Moto Cross ist Verschleiß im Zeitraffer (Archivversion) - 30 Millionen Umdrehungen, 50 Tausend Schaltvorgänge

Die Yamaha wurde von April 1998 bis Januar 1999 ausschließlich vom Autor bei regionalen Rennen und zu Trainingszwecken eingesetzt. Die gesamte Laufleistung betrug knapp 100 Stunden bei etwa 60 Einsätzen. Eine harte Belastung, wenn man berücksichtigt, daß ein Hobbyfahrer es auf kaum mehr als eine Stunde Fahrzeit pro Trainingseinheit bringt, bei einem wöchentlichen Training so in der Saison gerade einmal auf 30 Stunden käme. Neben den Trainingsfahrten wurde die YZ-F bei 13 Rennen vorwiegend im süddeutschen Raum eingesetzt, die Palette reichte vom DMSB -Regionalpokal über die Viertakt-Meisterschaft des DAMCV und des MSR, Club-Meisterschaften bis zum »wilden« Dreistunden-Cross. Der kleine Viertakter und das fortgeschrittene Alter des Fahrers machten den Start in verschiedenen Klassen möglich: offen, 500er, Viertakt, Senioren und Veteranen. Dadurch waren auch einige Doppelstarts in zwei Klassen bei einer Veranstaltung möglich. Interessant ist der Vergleich mit anderen Hubraumkategorien. Die YZ-F trat gegen Konkurrenten von der 250er Honda bis zur 610er Husky an. In allen Kategorien war die Yamaha für Podestplätze gut, das weiche, kraftschonende Fahren macht die Yamaha immer konkurrenzfähig.

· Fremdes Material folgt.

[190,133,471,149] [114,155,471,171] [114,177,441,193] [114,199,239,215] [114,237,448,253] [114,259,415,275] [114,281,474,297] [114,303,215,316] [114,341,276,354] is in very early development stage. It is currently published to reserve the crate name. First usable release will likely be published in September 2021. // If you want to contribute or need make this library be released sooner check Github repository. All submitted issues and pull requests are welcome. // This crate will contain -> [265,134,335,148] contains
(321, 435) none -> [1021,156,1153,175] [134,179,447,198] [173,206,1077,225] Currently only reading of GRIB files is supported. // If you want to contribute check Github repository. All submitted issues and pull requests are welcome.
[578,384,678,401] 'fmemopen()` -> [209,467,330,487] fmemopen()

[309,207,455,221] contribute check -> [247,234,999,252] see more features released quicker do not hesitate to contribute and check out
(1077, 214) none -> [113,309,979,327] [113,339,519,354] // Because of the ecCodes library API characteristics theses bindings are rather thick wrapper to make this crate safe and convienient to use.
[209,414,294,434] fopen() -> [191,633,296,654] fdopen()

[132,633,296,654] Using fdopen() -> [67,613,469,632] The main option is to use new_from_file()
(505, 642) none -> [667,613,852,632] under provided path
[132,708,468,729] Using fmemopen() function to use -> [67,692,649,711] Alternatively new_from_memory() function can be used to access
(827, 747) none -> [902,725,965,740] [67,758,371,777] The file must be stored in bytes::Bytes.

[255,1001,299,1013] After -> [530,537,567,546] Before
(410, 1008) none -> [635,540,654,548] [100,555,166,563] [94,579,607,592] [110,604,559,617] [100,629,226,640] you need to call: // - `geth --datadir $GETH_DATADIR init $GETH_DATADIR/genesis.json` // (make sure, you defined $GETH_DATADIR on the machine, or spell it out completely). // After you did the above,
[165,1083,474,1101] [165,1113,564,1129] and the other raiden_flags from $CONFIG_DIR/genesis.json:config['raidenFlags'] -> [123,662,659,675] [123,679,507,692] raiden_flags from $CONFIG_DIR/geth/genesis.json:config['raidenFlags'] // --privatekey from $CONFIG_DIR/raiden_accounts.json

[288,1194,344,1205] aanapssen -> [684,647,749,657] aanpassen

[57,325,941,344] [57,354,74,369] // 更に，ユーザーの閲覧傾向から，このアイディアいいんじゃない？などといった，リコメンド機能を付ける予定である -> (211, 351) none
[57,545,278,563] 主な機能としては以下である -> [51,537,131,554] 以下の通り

Serienmaterial für Werksfahrer (Archivversion) - Sieben Kilogramm leichter durch Karbon und Titan

Nachdem Yamaha die handgeschnitzten Werksrenner der letzten beiden Jahre nach beachtlichen Ergebnissen, aber ohne Titel ins Museum verfrachtete, startet das offizielle Werksteam nun mit modifizierten Serienmaschinen. Diese sind mit vielen Spezialteilen und Modifikationen in ähnlicher Weise wie die in den USA siegreiche Maschine von Doug Henry getunt. Die Zubehörteile drücken das Gewicht auf etwa 105 Kilogramm: Rahmenheck, Fußrasten, Schrauben sind aus Titan, Luftfilterkasten und viele Anbauteile aus Karbon. Der Ölkreislauf ist auf Naßsumpf umgebaut. Auch das spart Gewicht durch die geringere Ölmenge (weniger als ein Liter), dazu entfallen Schläuche, Anschlüsse, sowie eine der zwei Ölpumpen. In den DSP-Titan-Auspuff ist wie bei den alten Werksmaschinen ein Exup-System eingebaut. Der Hubraum wurde durch einen 94-Millimeter-Kolben auf 420 cm³ vergrößert, auf eine Ausgleichswelle wurde verzichtet. Viele Teile der Werksmaschine sind für jedermann käuflich, zum Beispiel über Yamaha USA (Infos im Internet unter www.yamahausa.com).